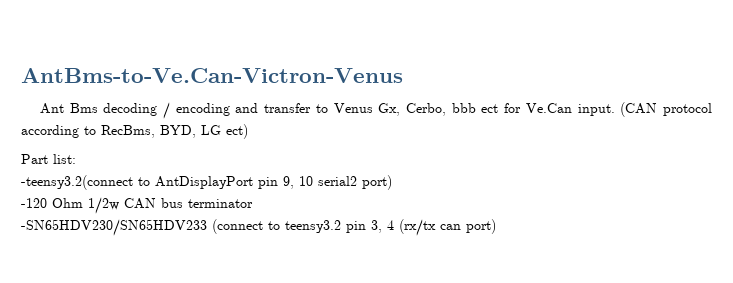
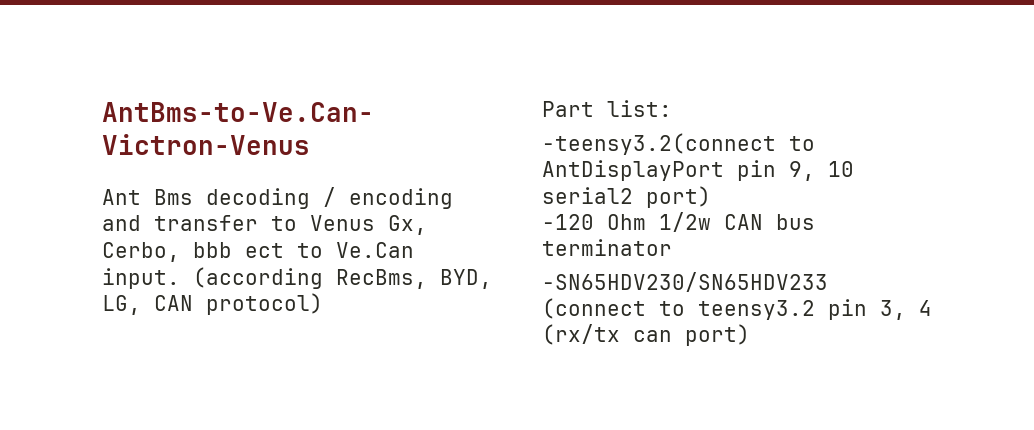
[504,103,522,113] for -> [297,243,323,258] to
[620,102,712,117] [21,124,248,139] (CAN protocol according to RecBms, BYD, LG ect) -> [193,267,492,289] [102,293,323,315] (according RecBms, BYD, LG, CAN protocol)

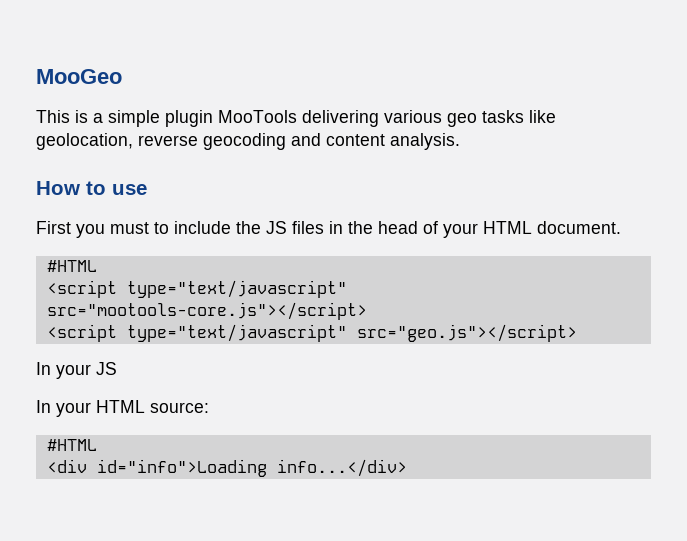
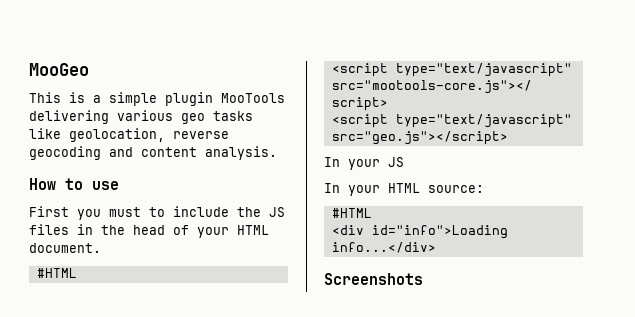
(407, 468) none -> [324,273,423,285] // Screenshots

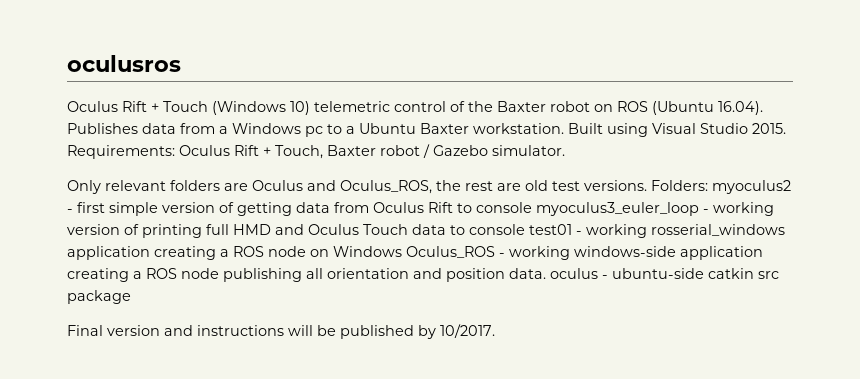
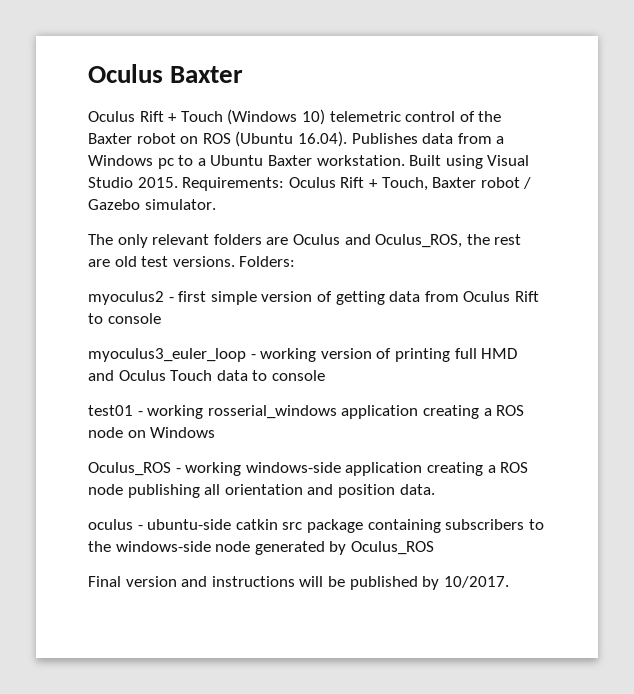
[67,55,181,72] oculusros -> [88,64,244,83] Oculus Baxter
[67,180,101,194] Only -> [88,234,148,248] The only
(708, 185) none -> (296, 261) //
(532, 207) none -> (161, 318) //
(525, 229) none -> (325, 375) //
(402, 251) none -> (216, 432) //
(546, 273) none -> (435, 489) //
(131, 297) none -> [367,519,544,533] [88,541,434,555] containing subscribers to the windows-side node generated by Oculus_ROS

__________

* _REQUIRED ACTION_
Every line from the one containing "[67,180,101,194] Only ->" through the end of the entries above must be echoed exactly, with both ends kept.

* _ANSWER SPACE_
[67,180,101,194] Only -> [88,234,148,248] The only
(708, 185) none -> (296, 261) //
(532, 207) none -> (161, 318) //
(525, 229) none -> (325, 375) //
(402, 251) none -> (216, 432) //
(546, 273) none -> (435, 489) //
(131, 297) none -> [367,519,544,533] [88,541,434,555] containing subscribers to the windows-side node generated by Oculus_ROS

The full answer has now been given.